【107時限目】 内覧会同行 アーキスケット 出口
マンション内覧会で、
バルコニーにあるアルミサッシの検査をすると、
ひとつひとつのアルミサッシは指摘事項も無く問題ありません。
しかし、『なんだかチョット変???』
改めて、バルコニーに居並ぶサッシを見比べると、
水切が付いているアルミサッシと、
水切が取り付いていないものがあります。
胸に”副所長の肩書き”の名刺を付けた施工会社の立会い者に、
「何で、アルミサッシに水切が付いているものと付いてないものがあるんですか?」
と尋ねると、
「何ででしょう?解りません!後で責任者に確認します!」
『オイオイ、副所長も責任者じゃないのか!』
次に、部屋内に入り、
リビングにある戸境壁南側際のクロス面を拳骨で”コンコン”と叩くと、
下地がコンクリート壁だということが解ります。
『外壁に面する部分の断熱材の折り返しはしてないのかなあー?』
と、パンフレットを見ると、
コンクリートの壁面の欠込みは無く、また、フカシ壁にもなっていません。
『結露は大丈夫なのだろうか?』
と思いつつも、こういった仕様でマンションが設計されているんだなと判断。
念の為、
北側にある洋室の戸境壁北側際のクロス面を拳骨で”コツン”と叩くと、
下地が、断熱材付きのボードです。
パンフレットを見ると、やっぱり、
コンクリートの壁面の欠込みは無く、また、フカシ壁にもなっていません。
パンフレットでは、南側も北側も同じ標記なのに、異なった断熱仕様です。
再び、副所長に、
「何で断熱の仕様が異なるのですか?」
と尋ねると、
「何ででしょう?解りません!後で責任者に確認します!」
と同じ答え。
内覧会検査を終え、
確認会場で、施工会社の所長とデベロッパー担当者が、
”アルミサッシの仕様”と”断熱材の仕様”について説明です。
「アルミサッシについては、リビングと洋室でアルミサッシの仕様を変えています。

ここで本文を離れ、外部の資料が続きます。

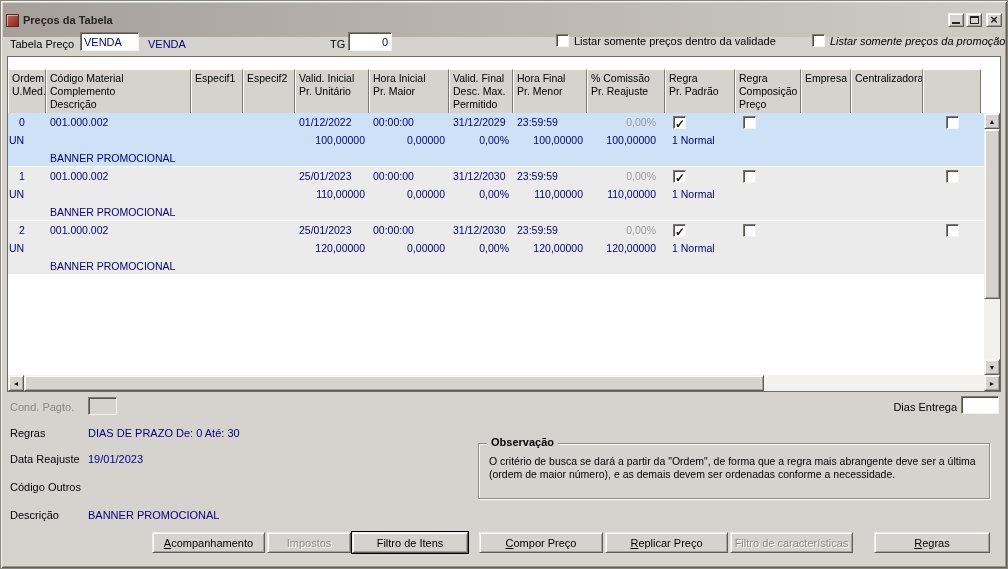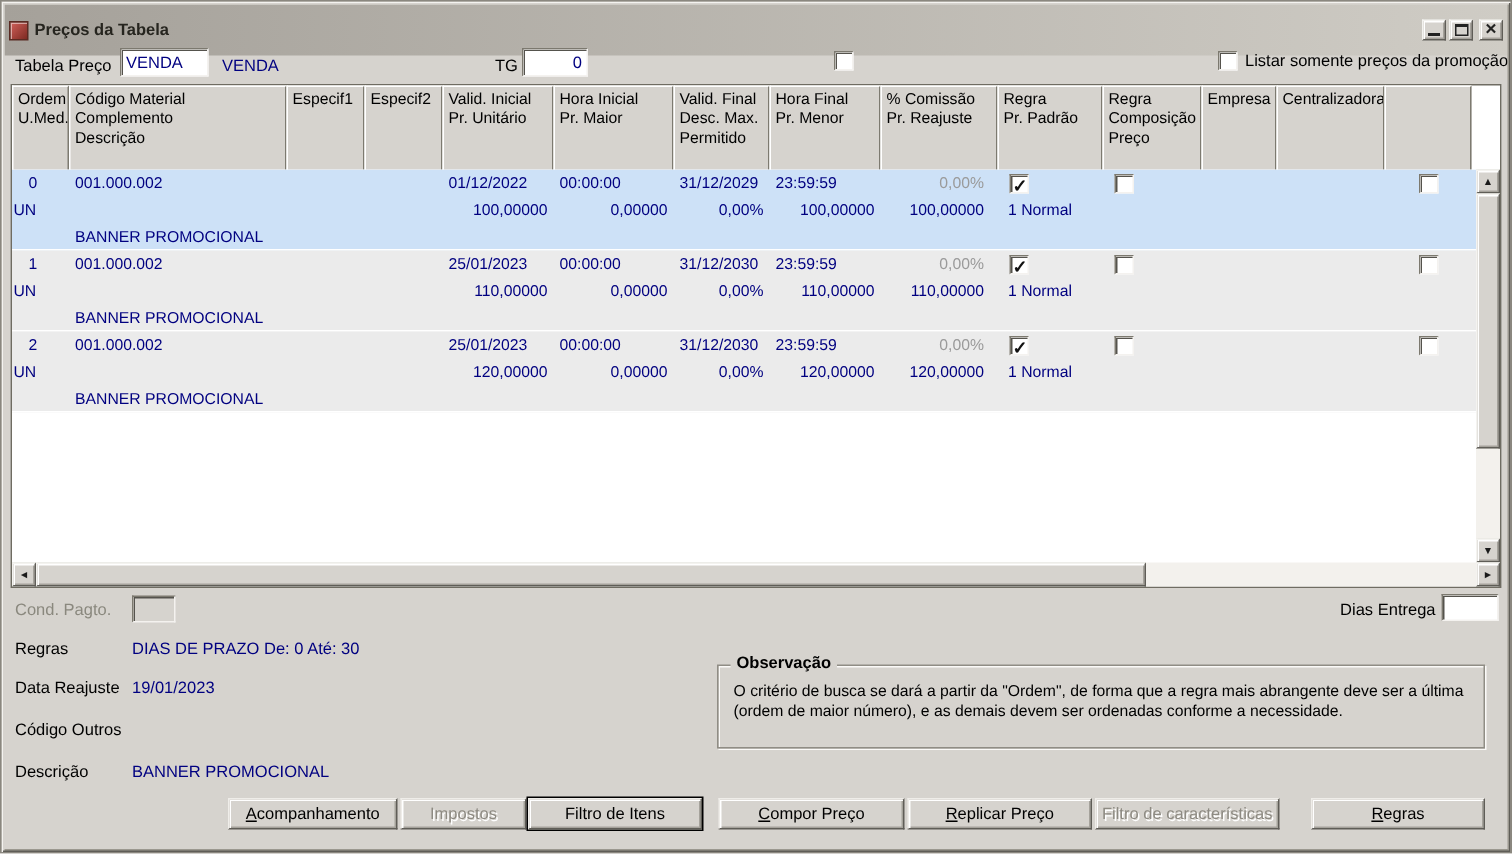"Listar somente preços dentro da" span { html: none -> <span>Listar somente preços dentro da validade</span> }
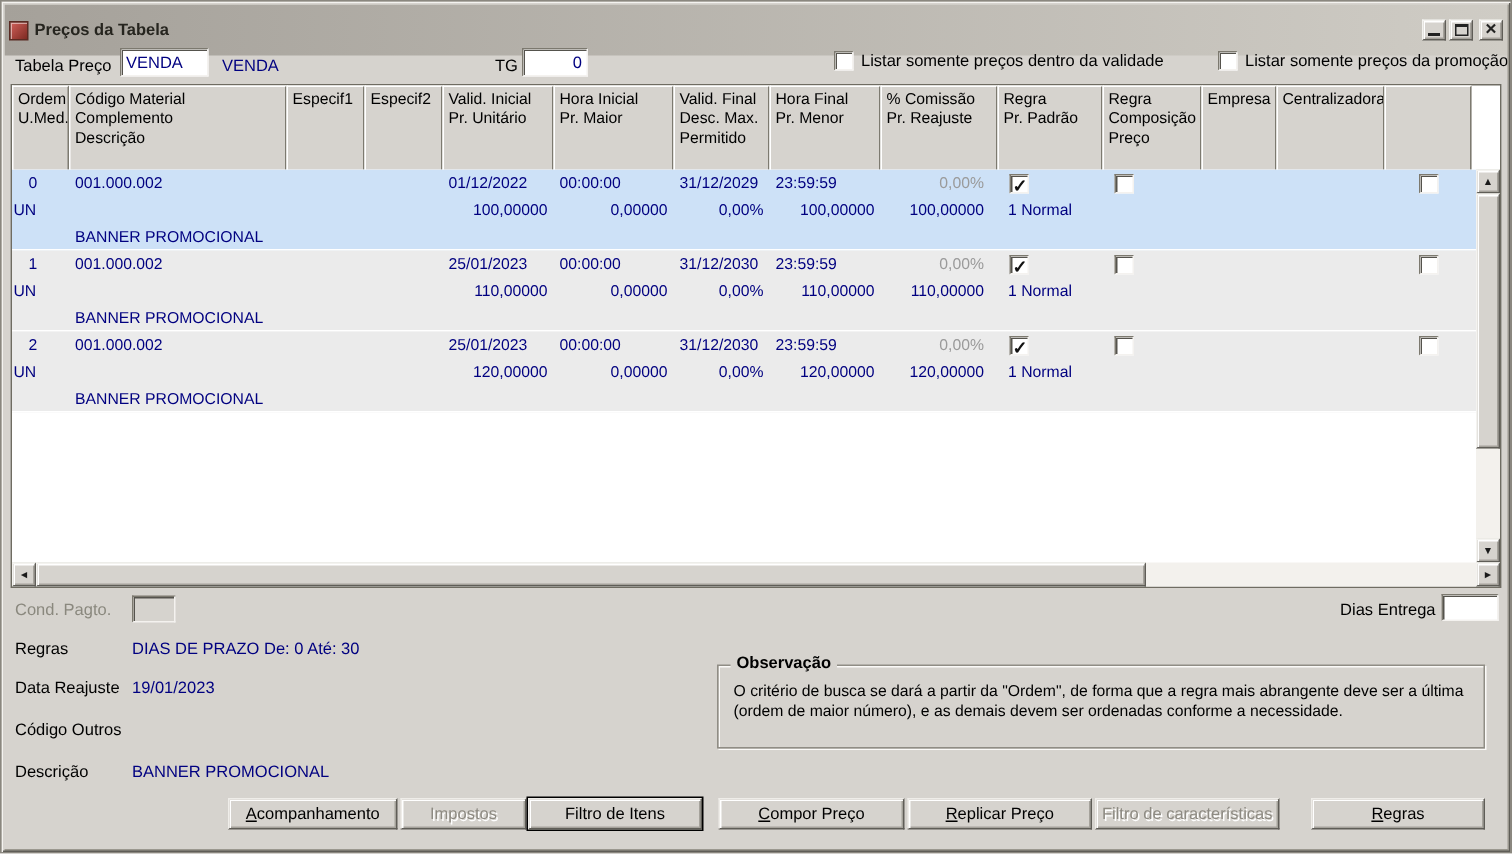"Listar somente preços da promoção" div.checkline { font-style: none -> italic }
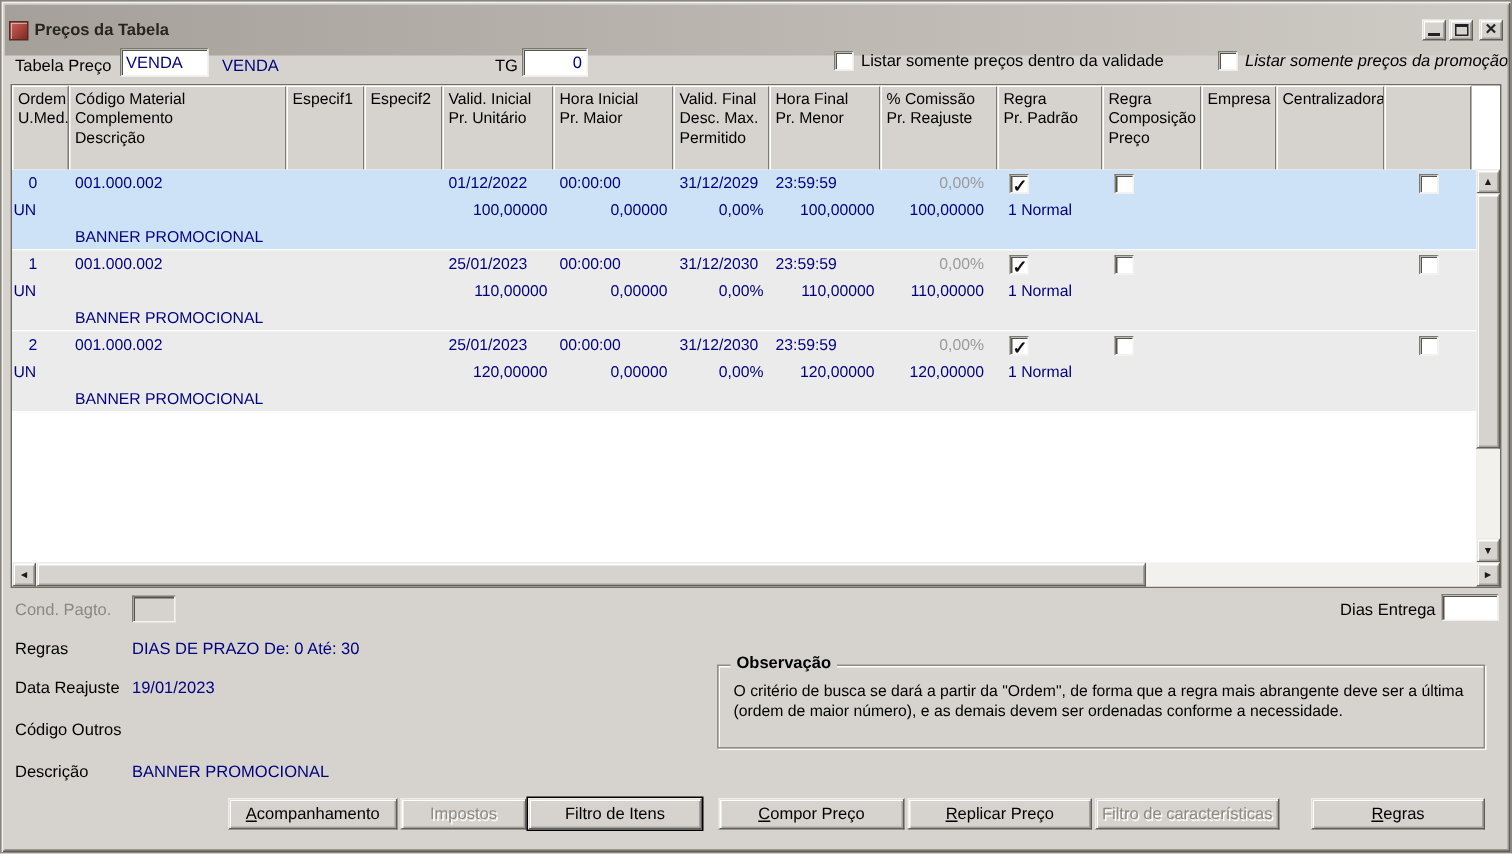"Ordem" .ghead { top: 0 -> 12px }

」
「モデルルームでもそうでしたか?」
「マンション計画時の設計で、協議しておりモデルルームでもそうなっています。」
『そういった仕様でマンションを販売しているということであれば、仕方がないな!』
「断熱材の折り返しについてはどうですか?」
と尋ねると、
「南側は結露しにくいということで、北側のみ断熱の折り返しをしています。」
『そういう考え方もあるので否定は出来ないな!
でも、結露については、環境条件を明確にし計算するべきだぞ!』と思いつつ、
「パンフレットの標記では、南側と北側で断熱仕様が異なることが解りませんよね!」
「こんなことまでパンフレットに標記すると解りづらくなるから標記してません。」
「下がり天井(梁形部分)の高さも、パンフレットとことごとく異なっていますが、
同じ理由ですか?」
「そうです!一番条件の悪い数値で標記しています。」
『手抜きをしているから、梁底高さと一般天井高さの逆転に気付かないんだぞ!』
※普通は天井に梁形が出るのに、梁形より天井が低い状態で変な納まりになっている。